The philosophical ideal would be holding Space as a kind of ‘Commons’. This would mean treating Space as genuinely shared, protected, and with rules enforced fairly regardless of who’s involved. The tricky part about this is that Commons only work when everyone agrees to the rules and there’s a credible threat for breaking them. We’ve struggled to achieve that on Earth with things like climate agreements and nuclear non-proliferation. Space adds layers of complexity because it’s vast, difficult to monitor, and enforcement mechanisms are even harder to implement when the violation happens millions of miles away.

Perhaps the real question isn’t who should own Space but rather, are we capable of not screwing it up the way we’ve screwed up so much down here on Earth.
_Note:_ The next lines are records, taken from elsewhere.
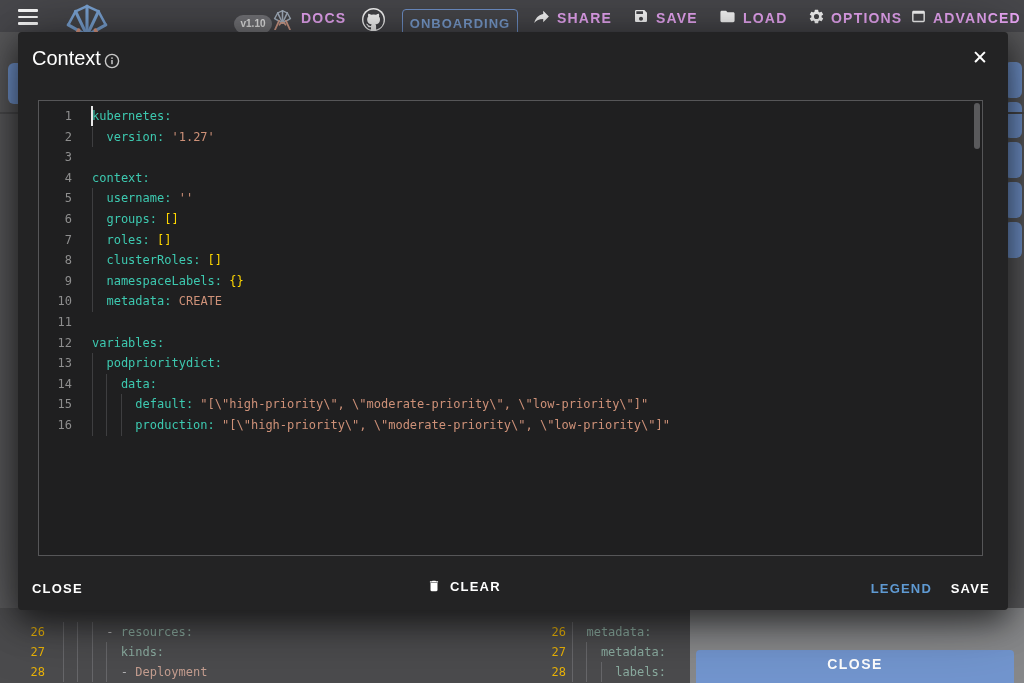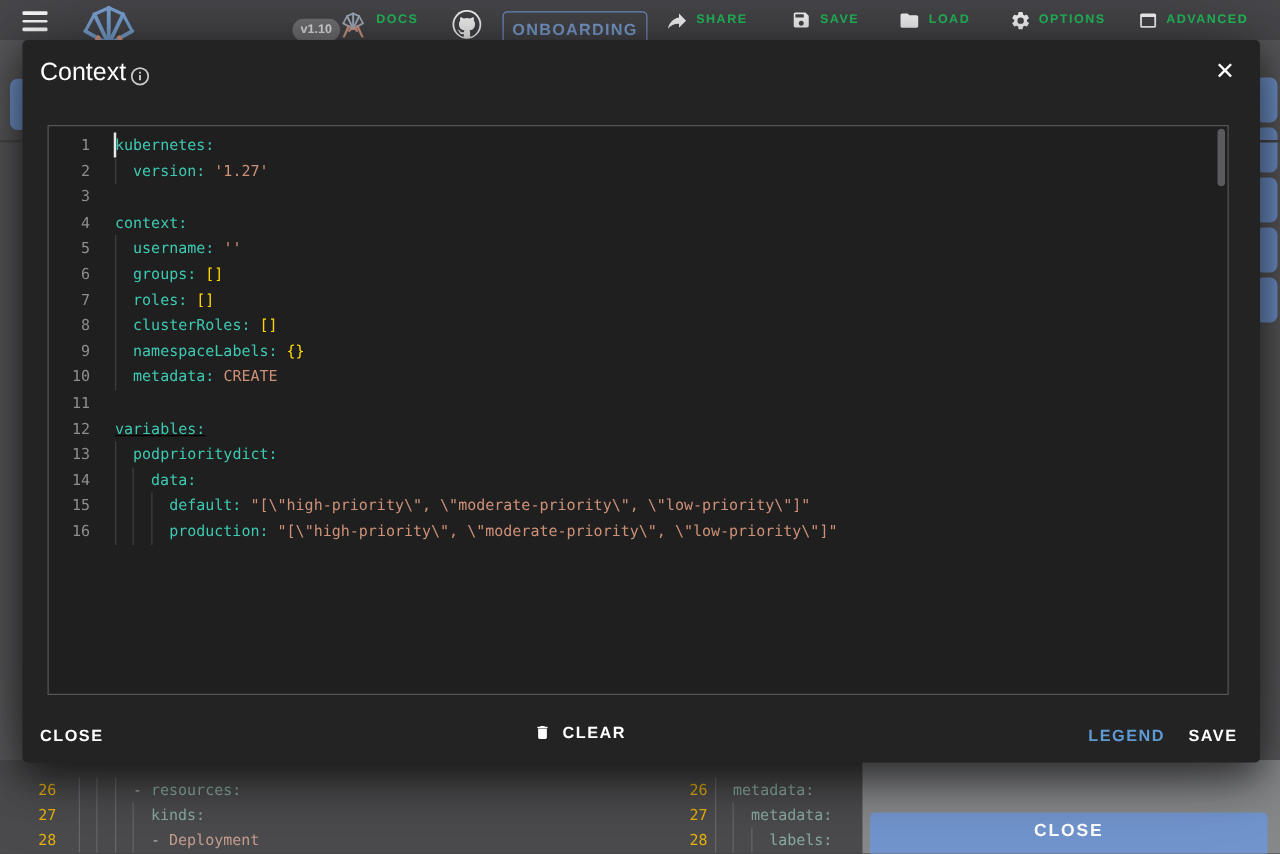--- a/index.html
+++ b/index.html
@@ -43,8 +43,8 @@
     background:#48484c;z-index:5;color:#f2f2f2;
   }
   #toolbar .tb-label{
-    position:absolute;top:10px;font-size:10px;font-weight:bold;letter-spacing:1.2px;
-    color:#22c55e;white-space:nowrap;cursor:pointer;
+    position:absolute;top:10px;font-size:14px;font-weight:bold;letter-spacing:1.2px;
+    color:#f0abfc;white-space:nowrap;cursor:pointer;
   }
   #hamburger{position:absolute;left:18px;top:9px;width:20px;height:16px;cursor:pointer;}
   #hamburger i{display:block;height:2.5px;background:#fff;margin-bottom:4px;border-radius:1px;}

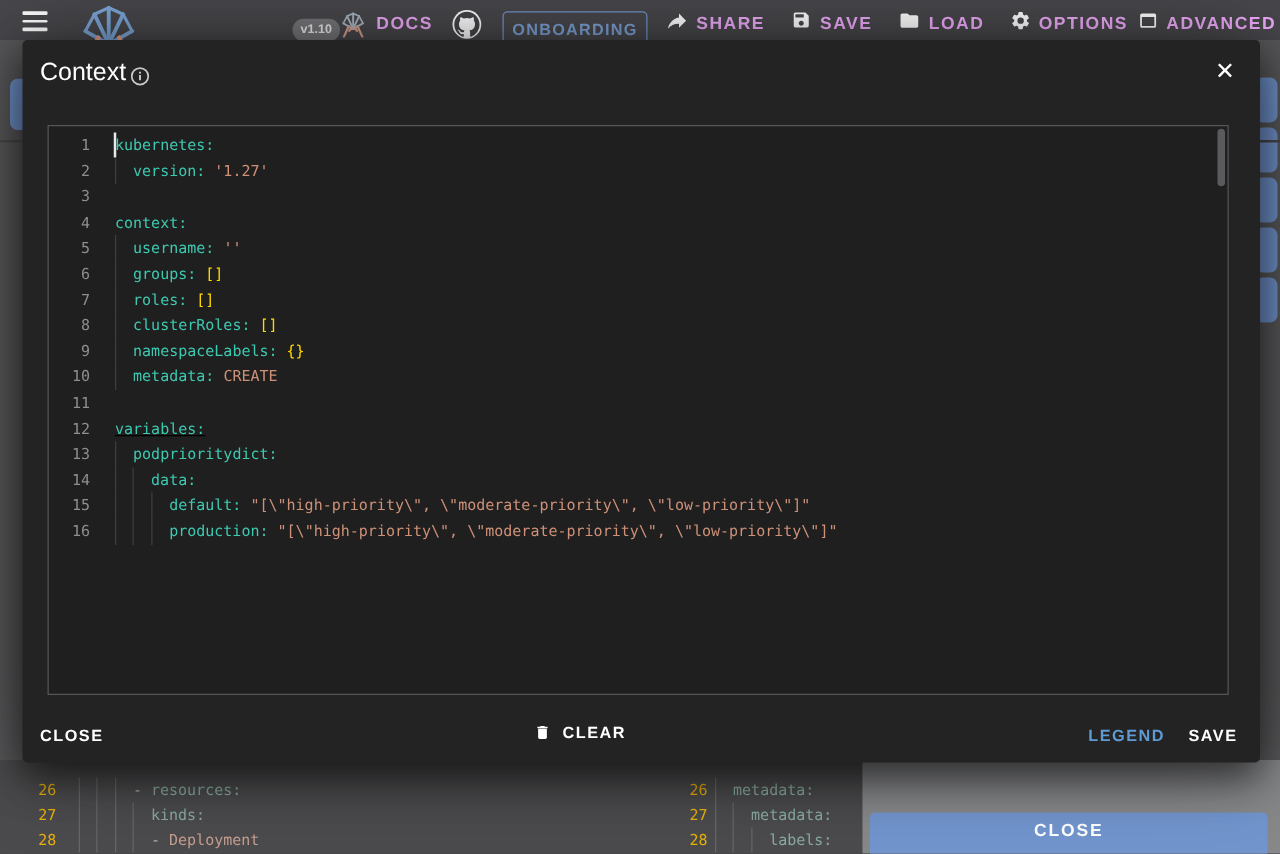--- a/index.html
+++ b/index.html
@@ -222,7 +222,7 @@
         <div class="crow" style="top: 169.8px; line-height: 20.6px; height: 20.6px;"><span class="ln" style="left: 0px; width: 33px;">9</span><i class="guide" style="left: 53px;"></i><span class="codespan" style="left: 67.44px;"><span class="tk-k">namespaceLabels:</span><span class="tk-p"> </span><span class="tk-b">{}</span></span></div>
         <div class="crow" style="top: 190.4px; line-height: 20.6px; height: 20.6px;"><span class="ln" style="left: 0px; width: 33px;">10</span><i class="guide" style="left: 53px;"></i><span class="codespan" style="left: 67.44px;"><span class="tk-k">metadata:</span><span class="tk-p"> </span><span class="tk-s">CREATE</span></span></div>
         <div class="crow" style="top: 211px; line-height: 20.6px; height: 20.6px;"><span class="ln" style="left: 0px; width: 33px;">11</span><span class="codespan" style="left: 53px;"></span></div>
-        <div class="crow" style="top: 231.6px; line-height: 20.6px; height: 20.6px;"><span class="ln" style="left: 0px; width: 33px;">12</span><span class="codespan" style="left: 53px; text-decoration: underline;"><span class="tk-k">variables:</span></span></div>
+        <div class="crow" style="top: 231.6px; line-height: 20.6px; height: 20.6px;"><span class="ln" style="left: 0px; width: 33px;">12</span><span class="codespan" style="left: 53px;"><span class="tk-k">variables:</span></span></div>
         <div class="crow" style="top: 252.2px; line-height: 20.6px; height: 20.6px;"><span class="ln" style="left: 0px; width: 33px;">13</span><i class="guide" style="left: 53px;"></i><span class="codespan" style="left: 67.44px;"><span class="tk-k">podprioritydict:</span></span></div>
         <div class="crow" style="top: 272.8px; line-height: 20.6px; height: 20.6px;"><span class="ln" style="left: 0px; width: 33px;">14</span><i class="guide" style="left: 53px;"></i><i class="guide" style="left: 67.44px;"></i><span class="codespan" style="left: 81.88px;"><span class="tk-k">data:</span></span></div>
         <div class="crow" style="top: 293.4px; line-height: 20.6px; height: 20.6px;"><span class="ln" style="left: 0px; width: 33px;">15</span><i class="guide" style="left: 53px;"></i><i class="guide" style="left: 67.44px;"></i><i class="guide" style="left: 81.88px;"></i><span class="codespan" style="left: 96.32px;"><span class="tk-k">default:</span><span class="tk-p"> </span><span class="tk-s">"[\"high-priority\", \"moderate-priority\", \"low-priority\"]"</span></span></div>

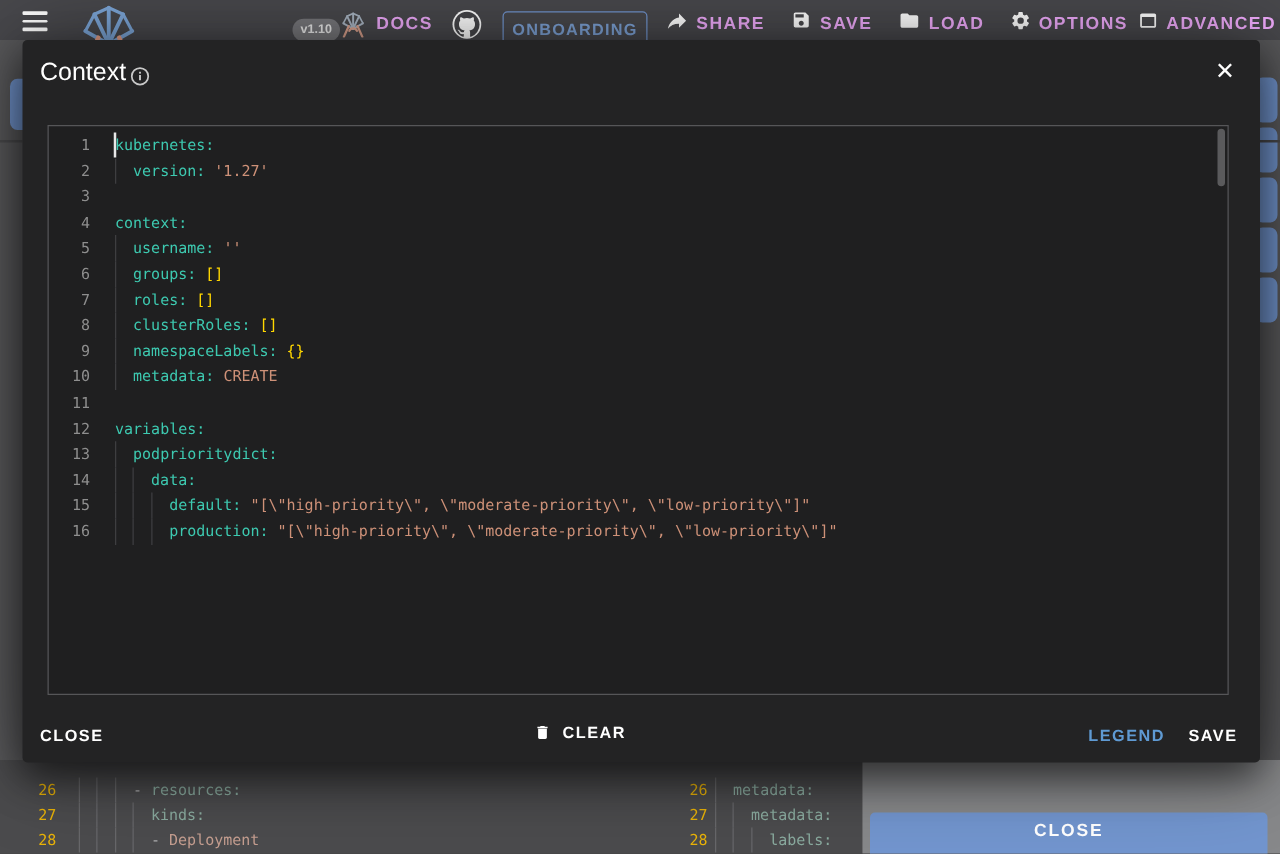--- a/index.html
+++ b/index.html
@@ -94,7 +94,7 @@
     color:#fff;cursor:pointer;white-space:nowrap;
   }
   #legend-btn{color:var(--legend);}
-  #clear-group{display:flex;align-items:flex-start;gap:9px;}
+  #clear-group{display:flex;align-items:center;gap:9px;}
 </style>
 </head>
 <body>

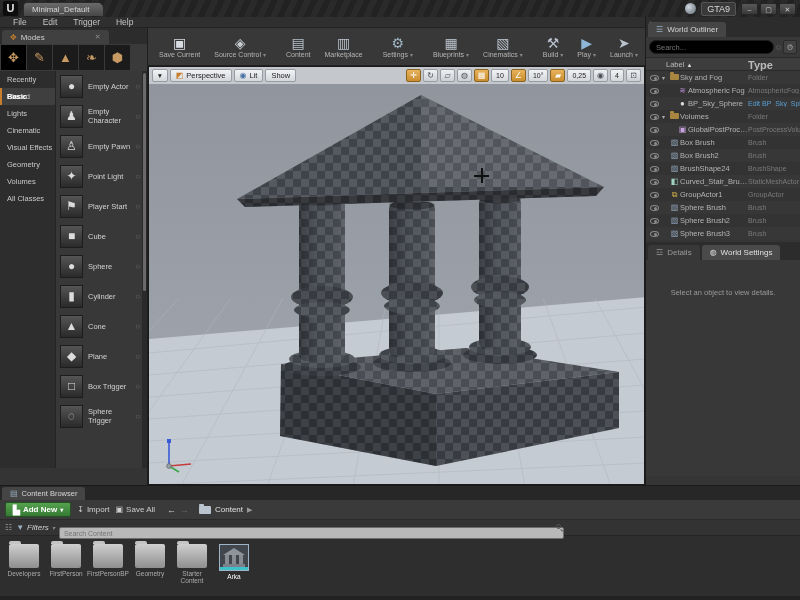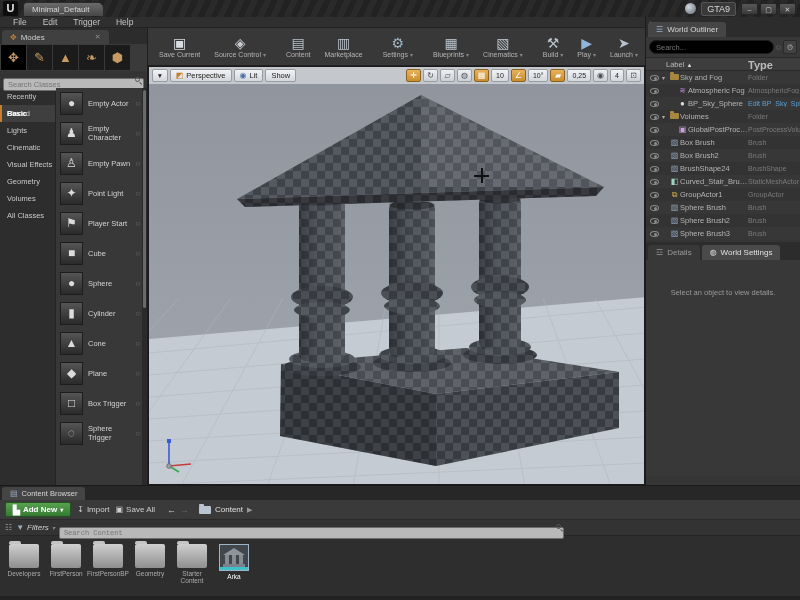--- a/index.html
+++ b/index.html
@@ -193,10 +193,6 @@
         <div class="mode-tool">❧</div>
         <div class="mode-tool">⬢</div>
       </div>
-    <div class="modes-search">
-      <input placeholder="Search Classes" style="">
-      <div class="mag" style="right:7px;top:6px;"></div>
-    </div>
     <div class="modes-body">
       <div class="cat-col" id="catcol">
           <div class="cat-item">Recently Placed</div>

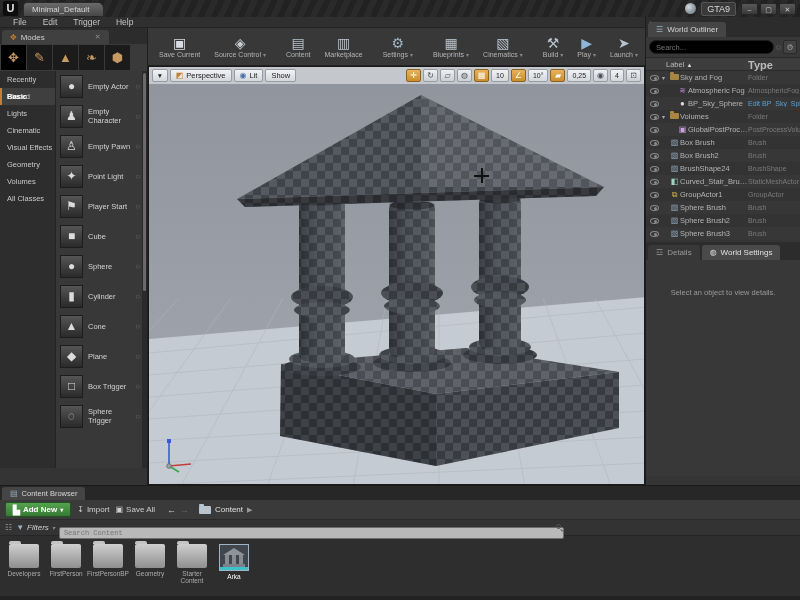--- a/index.html
+++ b/index.html
@@ -130,7 +130,7 @@
   .cb-filter { height:16px; background:#333; display:flex; align-items:center; gap:4px; padding:0 5px; border-bottom:1px solid #262626;}
   .cb-filter .listico { font-size:8px; color:#9a9a9a; }
   .filters-lbl { font-size:8px; color:#cfcfcf; font-style:italic; display:flex; gap:3px; align-items:center;}
-  .cb-search { position:relative; width:505px; height:12px;font-family:Liberation Mono, monospace; }
+  .cb-search { position:relative; width:505px; height:12px; }
   .cb-search input { width:100%; height:12px; background:#b9b9b9; border:1px solid #6d6d6d; border-radius:2px;
     font-size:7px; color:#444; padding:0 14px 0 4px; font-family:inherit;}
   .mag { position:absolute; right:3px; top:2px; width:5px; height:5px; border:1.2px solid #555; border-radius:50%;}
Perhaps Space shouldn’t be owned but managed more thoughtfully and fairly. Perhaps even in ways that we’ve rarely demonstrated as a species. Whether we can pull that off remains to be seen. But one thing’s certain and that is, if we don’t figure out a practical approach to Space governance before the proverbial ‘gold rush’ really begins, we’ll end up with the same power dynamics in Space that we already have here on the Earth.